Supplied information
════════════════

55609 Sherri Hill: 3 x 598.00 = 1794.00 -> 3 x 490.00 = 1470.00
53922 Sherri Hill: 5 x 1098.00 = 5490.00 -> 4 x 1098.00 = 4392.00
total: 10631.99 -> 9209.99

════════════════

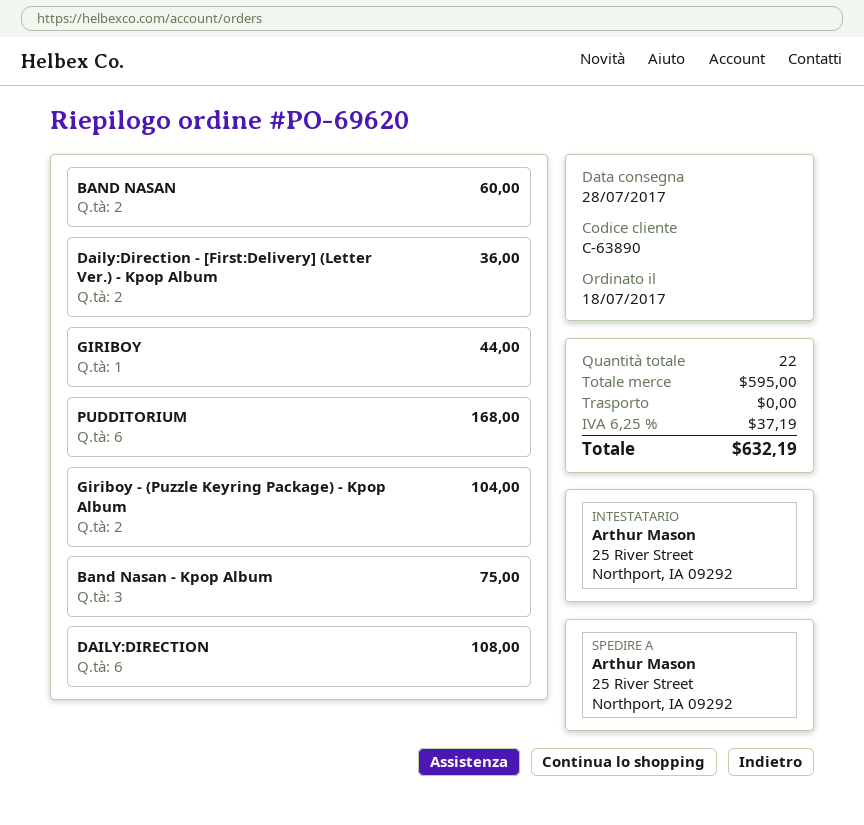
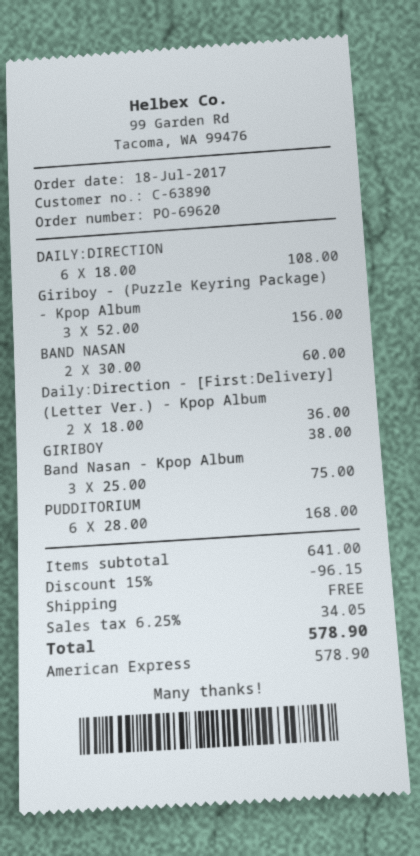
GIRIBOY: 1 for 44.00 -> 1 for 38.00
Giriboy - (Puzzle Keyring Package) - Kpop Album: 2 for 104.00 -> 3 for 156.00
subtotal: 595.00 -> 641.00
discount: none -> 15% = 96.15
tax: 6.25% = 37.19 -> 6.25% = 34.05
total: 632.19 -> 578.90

════════════════

What you are asked to do
When you reach the line holding "55609 Sherri Hill: 3" in the records above, begin reproducing exactly, stop after the line holding "total: 10631.99 -> 9209.99", and output nothing else.

Your solution
55609 Sherri Hill: 3 x 598.00 = 1794.00 -> 3 x 490.00 = 1470.00
53922 Sherri Hill: 5 x 1098.00 = 5490.00 -> 4 x 1098.00 = 4392.00
total: 10631.99 -> 9209.99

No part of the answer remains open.